LeetCode 652: Find Duplicate Subtrees

Problem Restatement

We are given the root of a binary tree.

We need to find all duplicate subtrees.

Two subtrees are duplicate when they have:

Requirement	Meaning
Same structure	The nodes are arranged in the same shape
Same values	Matching nodes have equal values

For each kind of duplicate subtree, we only return one root node.

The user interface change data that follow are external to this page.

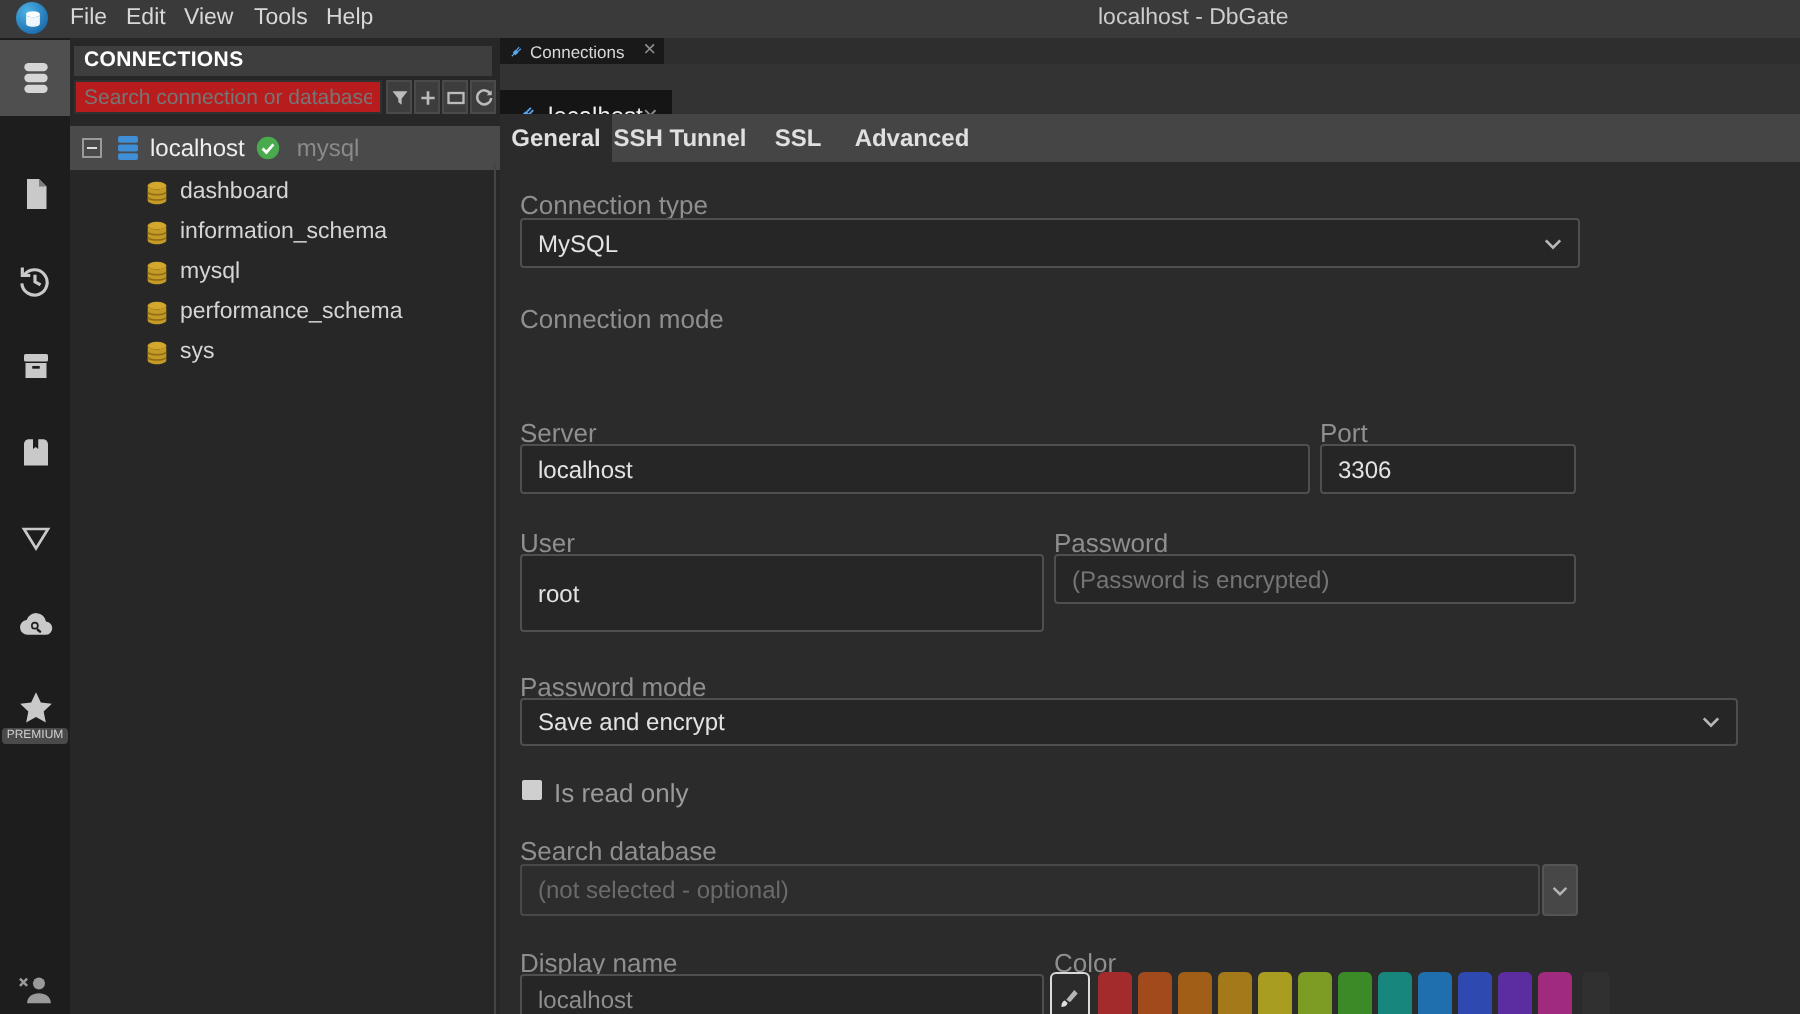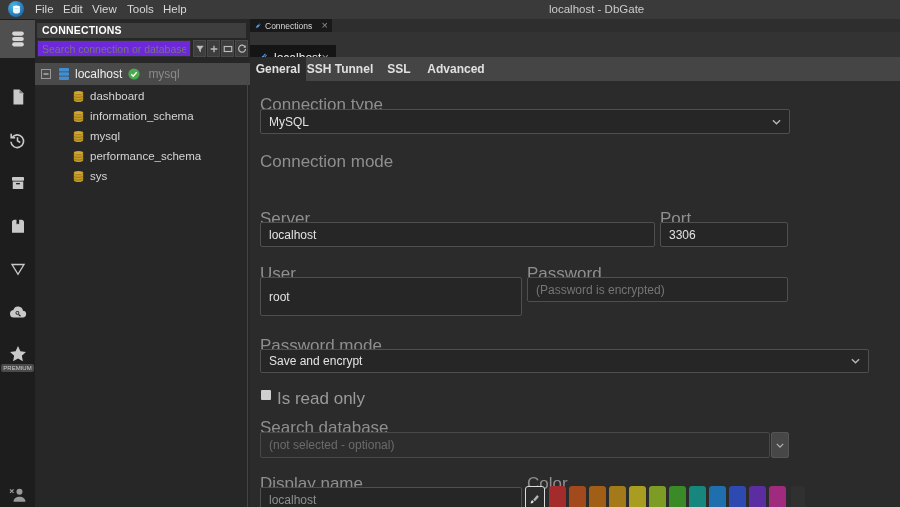--- a/index.html
+++ b/index.html
@@ -23,7 +23,7 @@
   
   .connpanel { left:35px; top:19px; width:215px; height:488px; background:#272727; }
   .connheader { left:2px; top:4px; width:209px; height:15px; background:#3e3e3e; font-size:10.5px; font-weight:bold; color:#fff; line-height:15px; padding-left:5px; letter-spacing:.2px; }
-  .searchbox { left:2px; top:21px; width:154px; height:17px; background:#6d28d9; border:1px solid #313131; color:#bbb; font-size:10.5px; padding:0 4px; font-family:"Liberation Sans",sans-serif; }
+  .searchbox { left:2px; top:21px; width:154px; height:17px; background:#b91c1c; border:1px solid #313131; color:#bbb; font-size:10.5px; padding:0 4px; font-family:"Liberation Sans",sans-serif; }
   .searchbox::placeholder { color:#767676; }
   .sbtn { top:21px; width:13px; height:17px; background:#3d3d3d; border:1px solid #4a4a4a; display:flex; align-items:center; justify-content:center; padding:0; cursor:pointer; }
   .tree-conn { left:0; top:44px; width:215px; height:22px; background:#4a4a4a; display:flex; align-items:center; font-size:12px; color:#eee; }

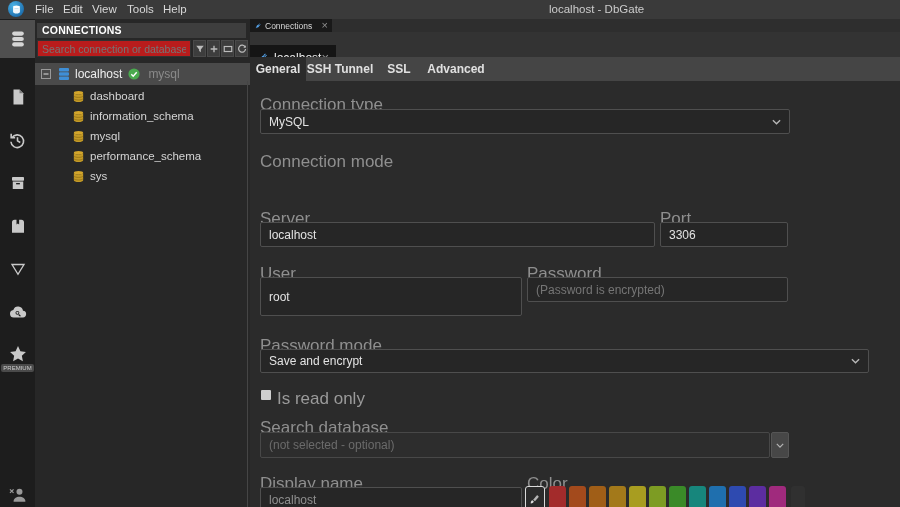--- a/index.html
+++ b/index.html
@@ -46,7 +46,7 @@
   .splitline { left:247px; top:81px; width:1px; height:426px; background:#454545; position:absolute; }
 
   
-  .flabel { font-size:17px; color:#8f8f8f; }
+  .flabel { font-size:13px; color:#8f8f8f; }
   .field { background:#262626; border:1px solid #4f4f4f; border-radius:2px; font-size:12px; color:#e3e3e3;
            display:flex; align-items:center; padding:0 8px; font-family:"Liberation Sans",sans-serif; }
   .field .chev { margin-left:auto; }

For example, if the same subtree appears three times, we still add only one of those roots to the answer.

Input and Output

Item	Meaning
Input	The root of a binary tree
Output	A list of root nodes of duplicate subtrees
Duplicate rule	Same structure and same node values
Return rule	Return one representative root for each duplicate kind

Example function shape:

def findDuplicateSubtrees(root: Optional[TreeNode]) -> List[Optional[TreeNode]]:
    ...

Examples

Consider this tree:

The subtree:

  2
 /
4

appears twice.

The single-node subtree:

also appears more than once.

So the answer contains one root for each duplicate subtree type:

[[2,4], [4]]

Another example:

    2
   / \
  1   1

The subtree rooted at value 1 appears twice.

So the answer is:

[[1]]

First Thought: Brute Force

A direct solution is to compare every subtree with every other subtree.

We could collect all nodes in a list. Every node is the root of one subtree.

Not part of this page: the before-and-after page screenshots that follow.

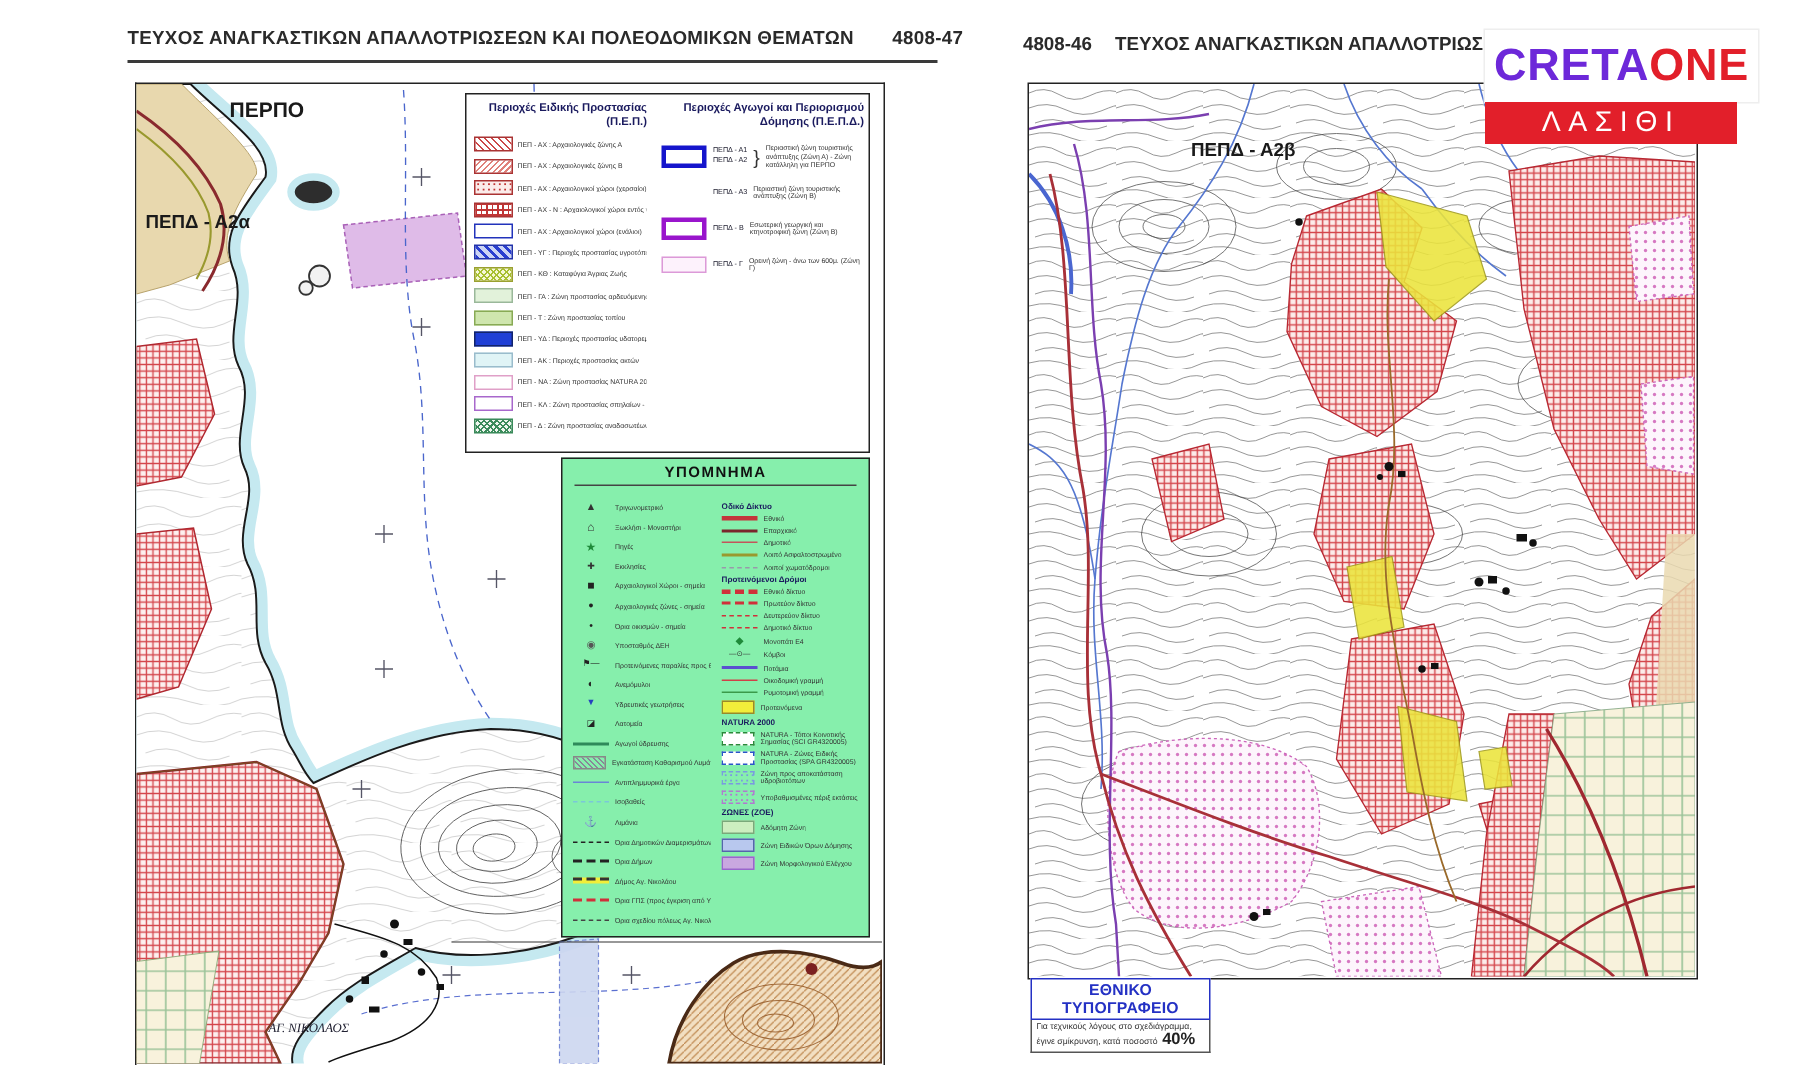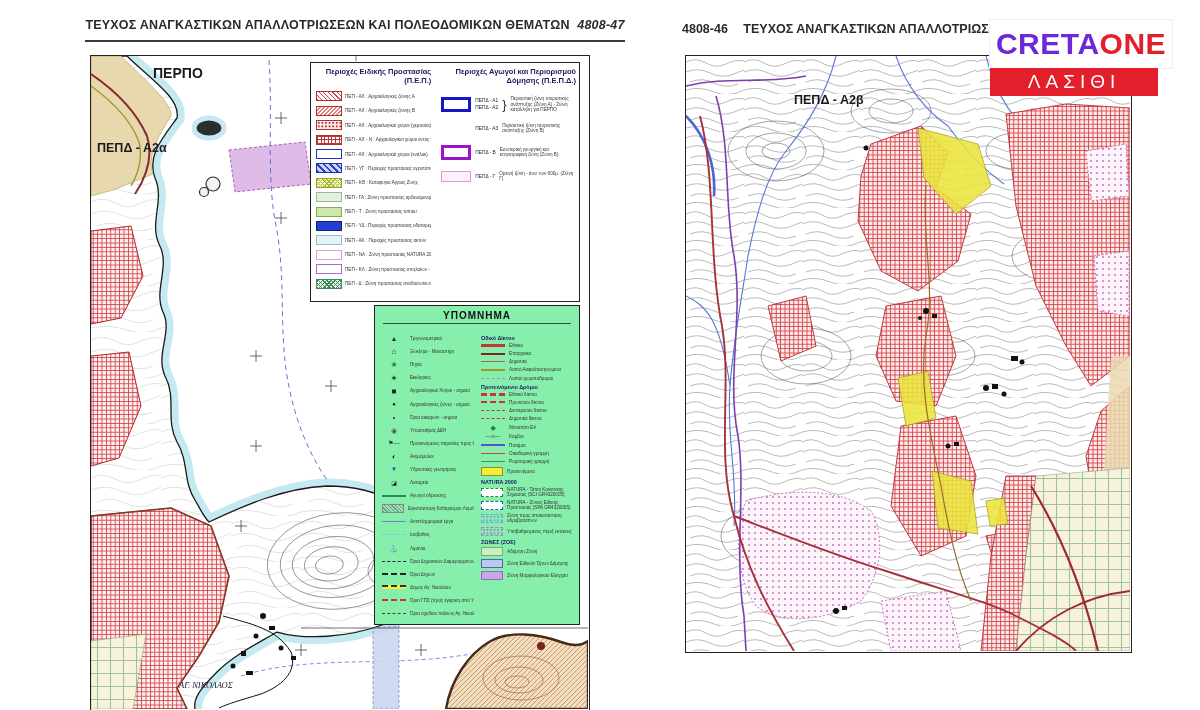--- a/index.html
+++ b/index.html
@@ -9,7 +9,7 @@
   #rpage{left:672px;width:468px;height:710px;}
   
   .lheader{position:absolute;left:0;top:18px;width:100%;text-align:center;font-weight:bold;font-size:12.5px;color:#2a2a2a;letter-spacing:.2px;white-space:nowrap;}
-  .lheader .pgnum{font-weight:bold;margin-left:4px;font-style:italic;}
+  .lheader .pgnum{font-weight:bold;margin-left:22px;}
   .hrule{position:absolute;left:0;top:40px;width:100%;border-top:2px solid #3a3a3a;}
   .rheader{position:absolute;left:10px;top:22px;width:330px;font-weight:bold;font-size:12.5px;color:#2a2a2a;white-space:nowrap;overflow:hidden;}
   .rheader .pgnum{margin-right:12px;}

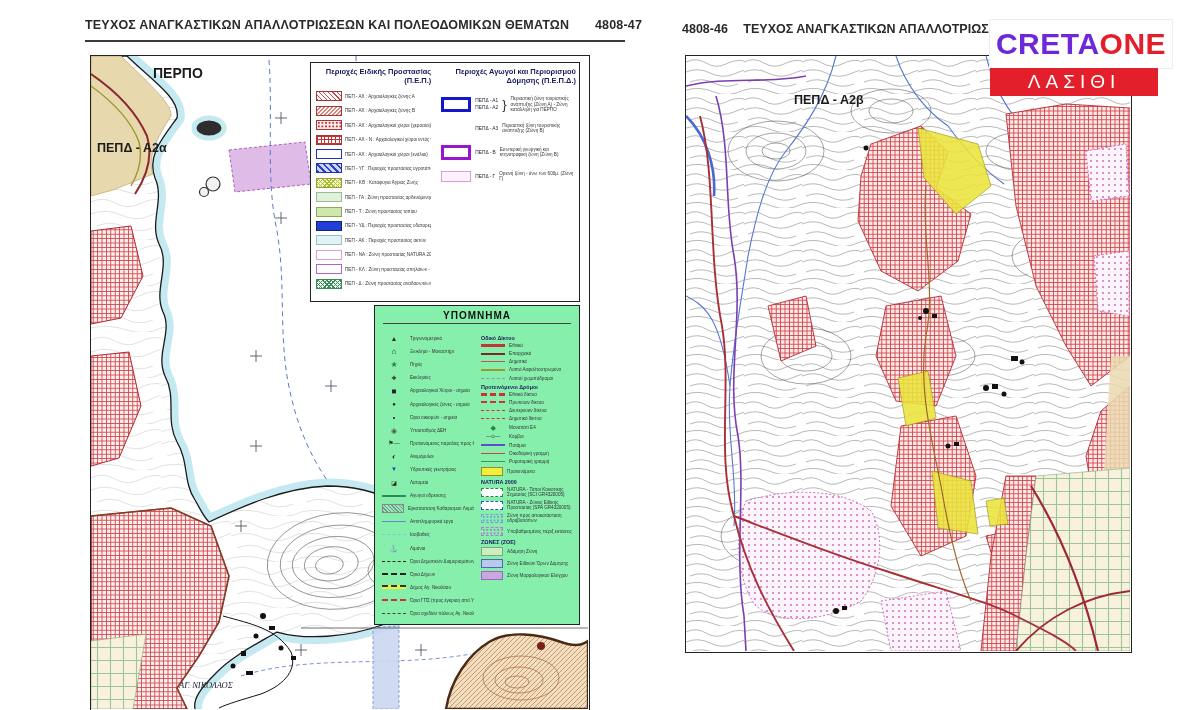--- a/index.html
+++ b/index.html
@@ -644,6 +644,16 @@
       </svg>
     </div>
 
+    <div id="printbox">
+      <div class="pb-title">ΕΘΝΙΚΟ ΤΥΠΟΓΡΑΦΕΙΟ</div>
+      <div class="pb-note">
+        <div>Για τεχνικούς λόγους στο σχεδιάγραμμα,</div>
+        <div class="pb-line2">
+          <span>έγινε σμίκρυνση, κατά ποσοστό</span>
+          <span class="pb-pct">40%</span>
+        </div>
+      </div>
+    </div>
   </div>
 
   <div id="logo">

Then for every pair of nodes, we check whether the two subtrees are identical.

Two subtrees are identical if:

Their root values are equal.
Their left subtrees are identical.
Their right subtrees are identical.

This works logically, but it repeats a lot of work.

If the tree has n nodes, there are many pairs of subtrees. Comparing one pair may require scanning many nodes. This can become too slow.

Key Insight

Instead of comparing subtrees directly, we can give every subtree a unique representation.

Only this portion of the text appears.